The problem:
Make an exact copy of the records below, leaving every image out.

Records from a data source:
⟨
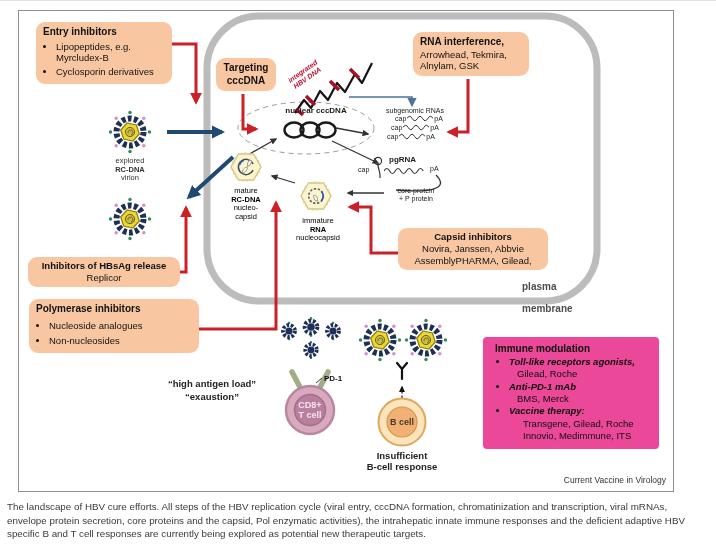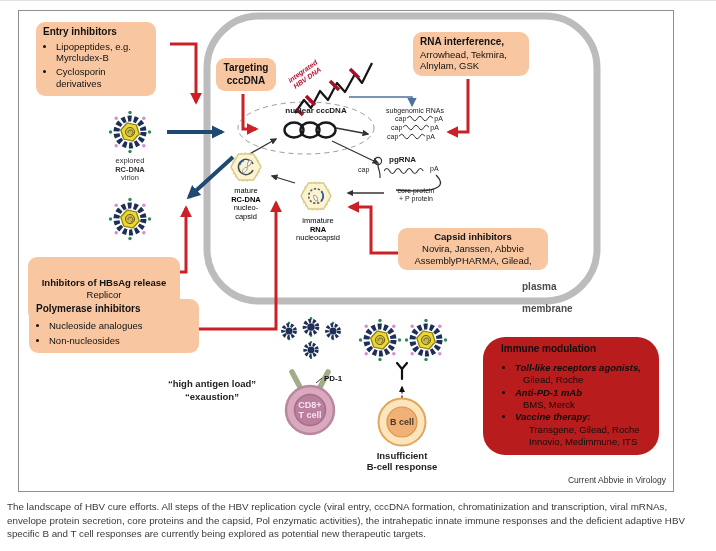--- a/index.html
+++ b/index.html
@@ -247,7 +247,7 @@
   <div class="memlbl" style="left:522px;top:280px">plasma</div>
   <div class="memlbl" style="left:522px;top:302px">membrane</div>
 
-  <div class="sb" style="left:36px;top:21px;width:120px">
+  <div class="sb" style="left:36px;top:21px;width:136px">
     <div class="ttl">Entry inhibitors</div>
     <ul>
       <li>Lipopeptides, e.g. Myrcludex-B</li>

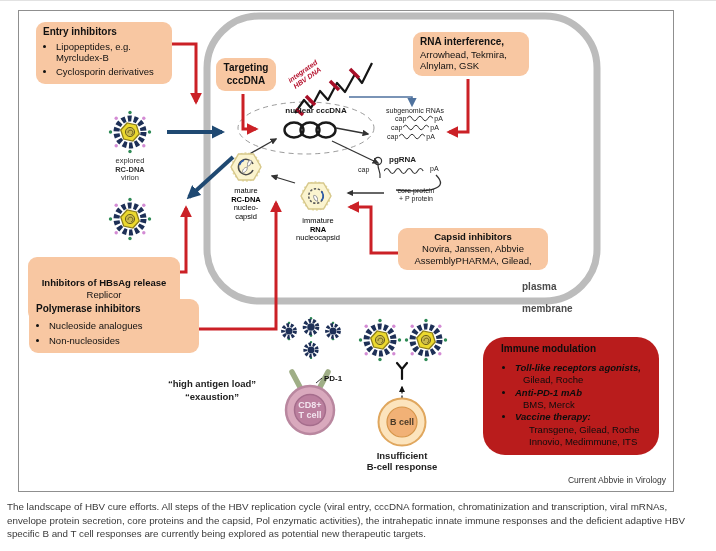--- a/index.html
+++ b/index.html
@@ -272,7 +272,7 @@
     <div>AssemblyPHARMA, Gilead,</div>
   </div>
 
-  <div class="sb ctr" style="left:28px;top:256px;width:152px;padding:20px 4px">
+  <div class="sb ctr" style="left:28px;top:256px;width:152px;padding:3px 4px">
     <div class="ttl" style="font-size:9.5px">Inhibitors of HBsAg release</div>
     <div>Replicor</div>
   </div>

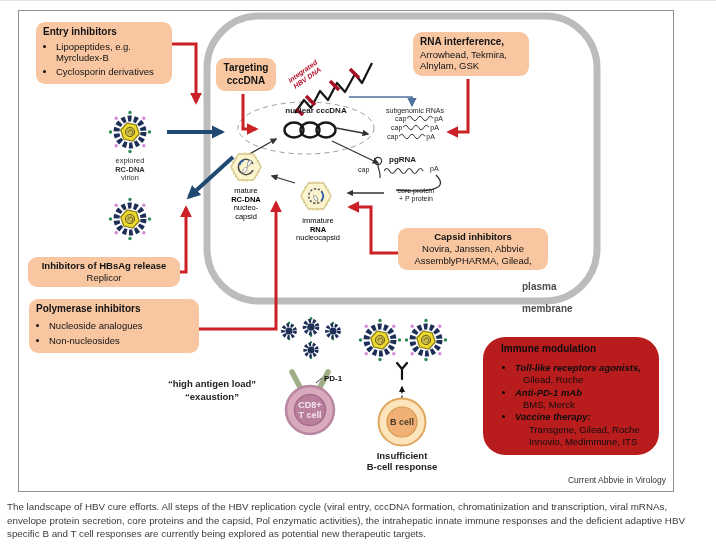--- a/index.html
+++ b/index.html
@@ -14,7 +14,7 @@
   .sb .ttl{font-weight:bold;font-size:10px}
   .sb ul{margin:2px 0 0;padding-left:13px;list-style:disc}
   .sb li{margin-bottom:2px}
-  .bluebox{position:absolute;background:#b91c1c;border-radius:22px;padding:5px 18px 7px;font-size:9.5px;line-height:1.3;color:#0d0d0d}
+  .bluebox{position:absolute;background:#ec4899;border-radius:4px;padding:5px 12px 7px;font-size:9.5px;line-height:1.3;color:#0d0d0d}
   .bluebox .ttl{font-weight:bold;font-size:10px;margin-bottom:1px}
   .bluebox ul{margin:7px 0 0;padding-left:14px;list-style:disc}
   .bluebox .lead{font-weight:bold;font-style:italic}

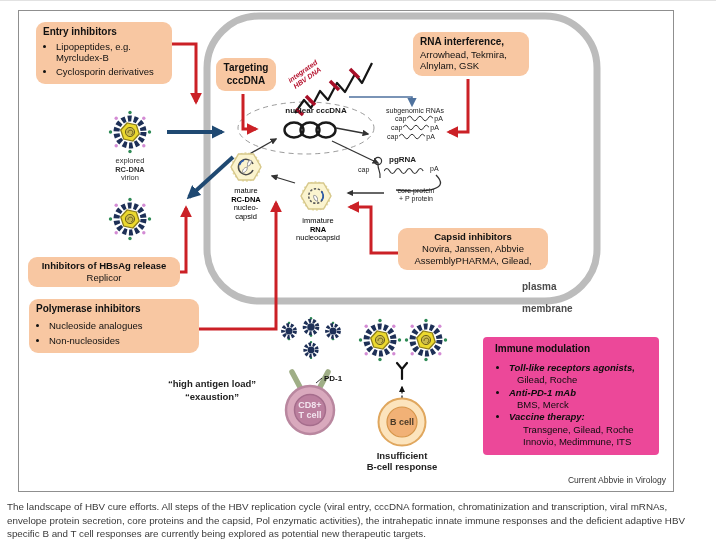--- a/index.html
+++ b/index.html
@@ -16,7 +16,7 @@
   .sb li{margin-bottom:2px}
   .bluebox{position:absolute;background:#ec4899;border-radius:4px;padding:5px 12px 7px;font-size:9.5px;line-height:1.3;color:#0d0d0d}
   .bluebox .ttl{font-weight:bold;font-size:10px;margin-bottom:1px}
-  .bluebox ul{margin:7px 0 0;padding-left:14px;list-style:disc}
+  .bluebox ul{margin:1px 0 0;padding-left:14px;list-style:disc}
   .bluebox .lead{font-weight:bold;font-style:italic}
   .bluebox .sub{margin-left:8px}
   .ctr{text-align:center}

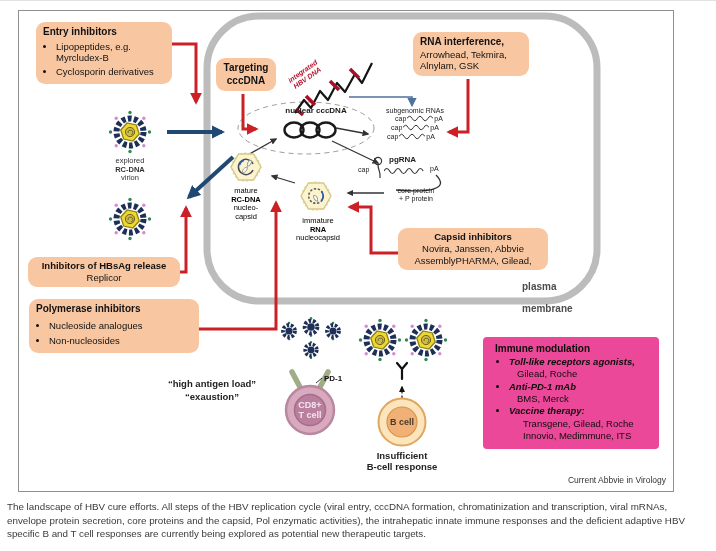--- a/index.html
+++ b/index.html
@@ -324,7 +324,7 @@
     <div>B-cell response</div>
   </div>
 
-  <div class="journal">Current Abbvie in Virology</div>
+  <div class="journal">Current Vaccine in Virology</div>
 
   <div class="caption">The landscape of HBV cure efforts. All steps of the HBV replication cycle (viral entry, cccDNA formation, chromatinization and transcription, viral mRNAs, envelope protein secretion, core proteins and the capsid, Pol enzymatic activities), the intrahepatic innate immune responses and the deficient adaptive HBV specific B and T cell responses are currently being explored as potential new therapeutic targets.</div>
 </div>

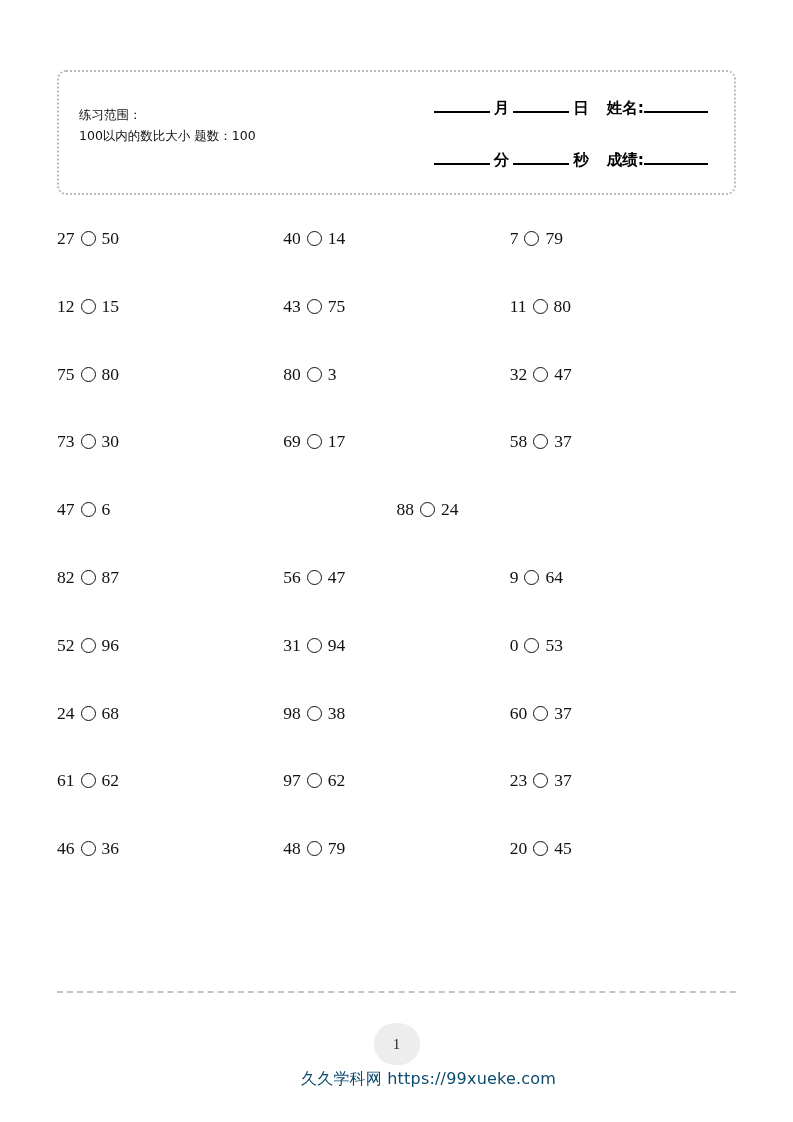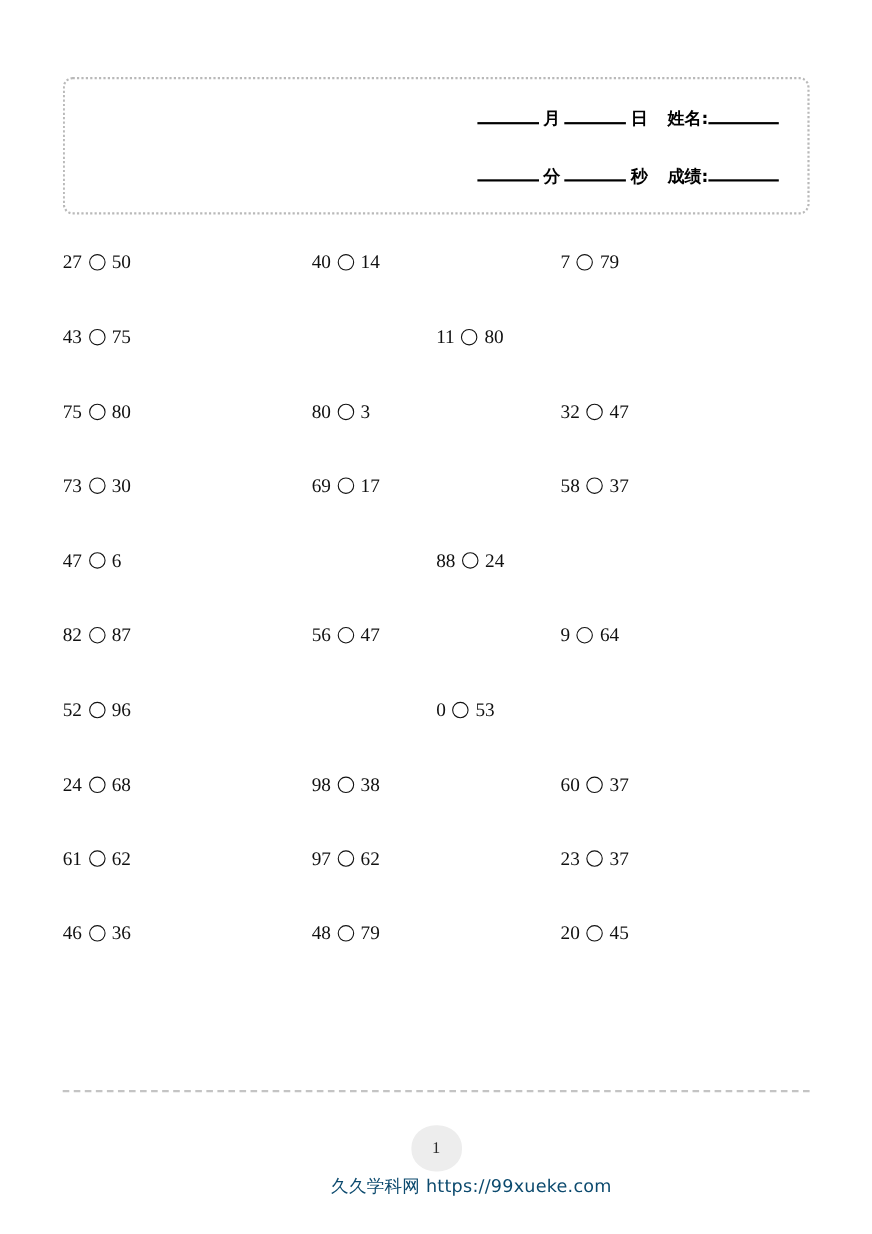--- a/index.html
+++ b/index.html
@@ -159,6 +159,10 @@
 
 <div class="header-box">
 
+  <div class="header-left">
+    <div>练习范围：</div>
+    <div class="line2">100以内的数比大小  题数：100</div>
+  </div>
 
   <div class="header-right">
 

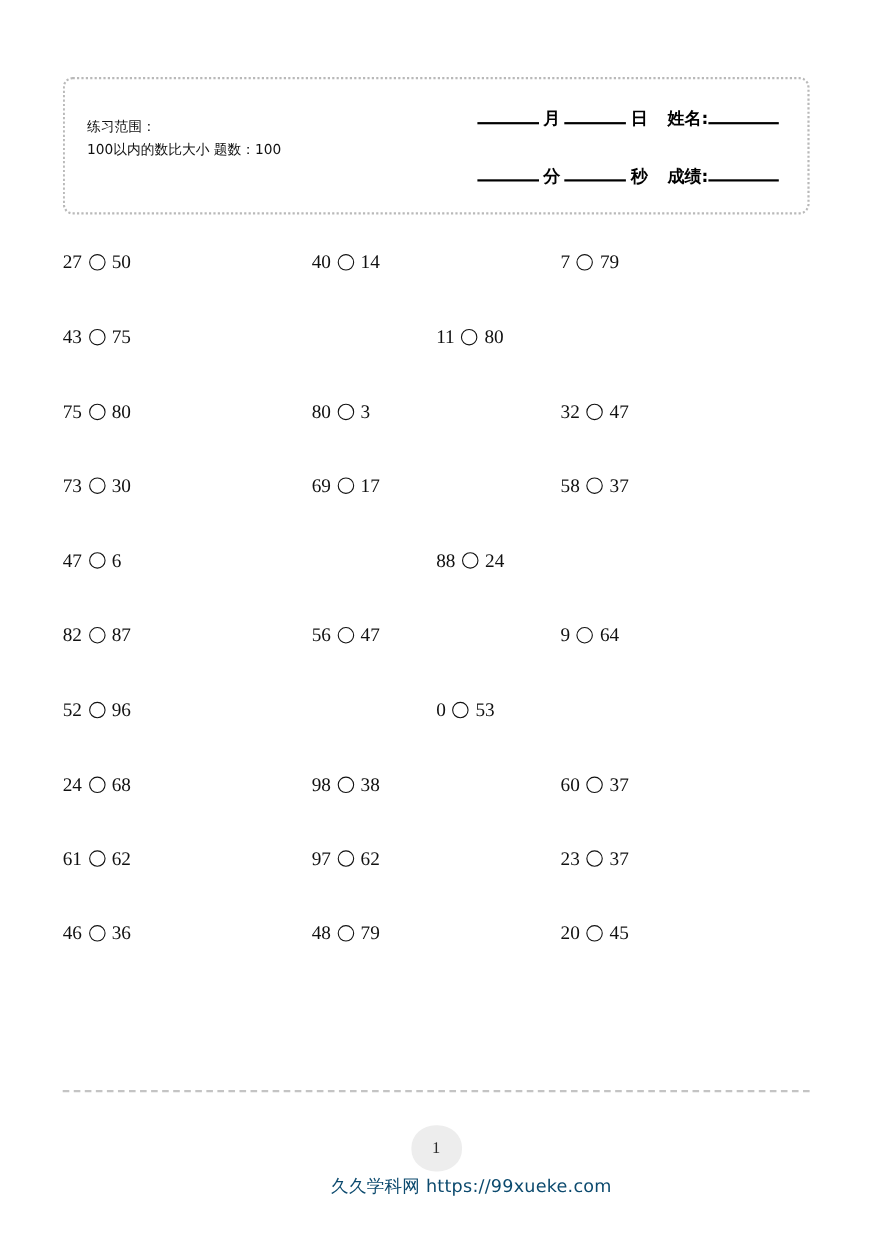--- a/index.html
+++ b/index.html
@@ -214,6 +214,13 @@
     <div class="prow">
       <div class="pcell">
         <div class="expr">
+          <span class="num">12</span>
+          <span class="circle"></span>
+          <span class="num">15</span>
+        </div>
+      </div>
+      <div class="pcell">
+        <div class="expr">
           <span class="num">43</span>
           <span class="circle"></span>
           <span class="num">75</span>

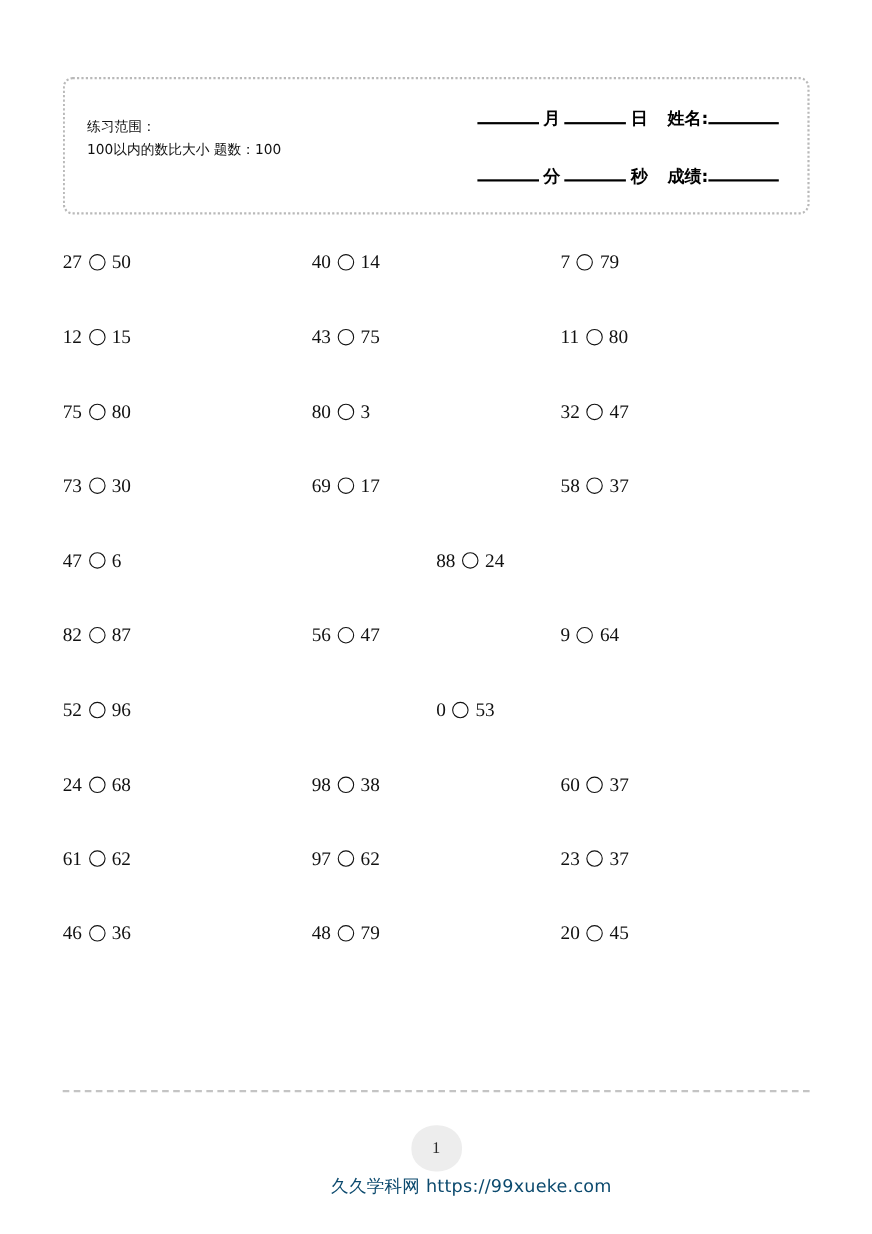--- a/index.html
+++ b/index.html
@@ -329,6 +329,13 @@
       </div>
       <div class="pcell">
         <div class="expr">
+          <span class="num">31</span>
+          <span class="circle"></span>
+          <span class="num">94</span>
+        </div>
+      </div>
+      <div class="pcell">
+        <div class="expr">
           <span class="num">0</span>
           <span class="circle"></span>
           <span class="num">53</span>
⟩
Answer space:
--- a/index.html
+++ b/index.html
@@ -247,7 +247,7 @@
   <div class="memlbl" style="left:522px;top:280px">plasma</div>
   <div class="memlbl" style="left:522px;top:302px">membrane</div>
 
-  <div class="sb" style="left:36px;top:21px;width:120px">
+  <div class="sb" style="left:36px;top:21px;width:136px">
     <div class="ttl">Entry inhibitors</div>
     <ul>
       <li>Lipopeptides, e.g. Myrcludex-B</li>

--- a/index.html
+++ b/index.html
@@ -272,7 +272,7 @@
     <div>AssemblyPHARMA, Gilead,</div>
   </div>
 
-  <div class="sb ctr" style="left:28px;top:256px;width:152px;padding:20px 4px">
+  <div class="sb ctr" style="left:28px;top:256px;width:152px;padding:3px 4px">
     <div class="ttl" style="font-size:9.5px">Inhibitors of HBsAg release</div>
     <div>Replicor</div>
   </div>

--- a/index.html
+++ b/index.html
@@ -14,7 +14,7 @@
   .sb .ttl{font-weight:bold;font-size:10px}
   .sb ul{margin:2px 0 0;padding-left:13px;list-style:disc}
   .sb li{margin-bottom:2px}
-  .bluebox{position:absolute;background:#b91c1c;border-radius:22px;padding:5px 18px 7px;font-size:9.5px;line-height:1.3;color:#0d0d0d}
+  .bluebox{position:absolute;background:#ec4899;border-radius:4px;padding:5px 12px 7px;font-size:9.5px;line-height:1.3;color:#0d0d0d}
   .bluebox .ttl{font-weight:bold;font-size:10px;margin-bottom:1px}
   .bluebox ul{margin:7px 0 0;padding-left:14px;list-style:disc}
   .bluebox .lead{font-weight:bold;font-style:italic}

--- a/index.html
+++ b/index.html
@@ -16,7 +16,7 @@
   .sb li{margin-bottom:2px}
   .bluebox{position:absolute;background:#ec4899;border-radius:4px;padding:5px 12px 7px;font-size:9.5px;line-height:1.3;color:#0d0d0d}
   .bluebox .ttl{font-weight:bold;font-size:10px;margin-bottom:1px}
-  .bluebox ul{margin:7px 0 0;padding-left:14px;list-style:disc}
+  .bluebox ul{margin:1px 0 0;padding-left:14px;list-style:disc}
   .bluebox .lead{font-weight:bold;font-style:italic}
   .bluebox .sub{margin-left:8px}
   .ctr{text-align:center}

--- a/index.html
+++ b/index.html
@@ -324,7 +324,7 @@
     <div>B-cell response</div>
   </div>
 
-  <div class="journal">Current Abbvie in Virology</div>
+  <div class="journal">Current Vaccine in Virology</div>
 
   <div class="caption">The landscape of HBV cure efforts. All steps of the HBV replication cycle (viral entry, cccDNA formation, chromatinization and transcription, viral mRNAs, envelope protein secretion, core proteins and the capsid, Pol enzymatic activities), the intrahepatic innate immune responses and the deficient adaptive HBV specific B and T cell responses are currently being explored as potential new therapeutic targets.</div>
 </div>

--- a/index.html
+++ b/index.html
@@ -159,6 +159,10 @@
 
 <div class="header-box">
 
+  <div class="header-left">
+    <div>练习范围：</div>
+    <div class="line2">100以内的数比大小  题数：100</div>
+  </div>
 
   <div class="header-right">
 

--- a/index.html
+++ b/index.html
@@ -214,6 +214,13 @@
     <div class="prow">
       <div class="pcell">
         <div class="expr">
+          <span class="num">12</span>
+          <span class="circle"></span>
+          <span class="num">15</span>
+        </div>
+      </div>
+      <div class="pcell">
+        <div class="expr">
           <span class="num">43</span>
           <span class="circle"></span>
           <span class="num">75</span>

--- a/index.html
+++ b/index.html
@@ -329,6 +329,13 @@
       </div>
       <div class="pcell">
         <div class="expr">
+          <span class="num">31</span>
+          <span class="circle"></span>
+          <span class="num">94</span>
+        </div>
+      </div>
+      <div class="pcell">
+        <div class="expr">
           <span class="num">0</span>
           <span class="circle"></span>
           <span class="num">53</span>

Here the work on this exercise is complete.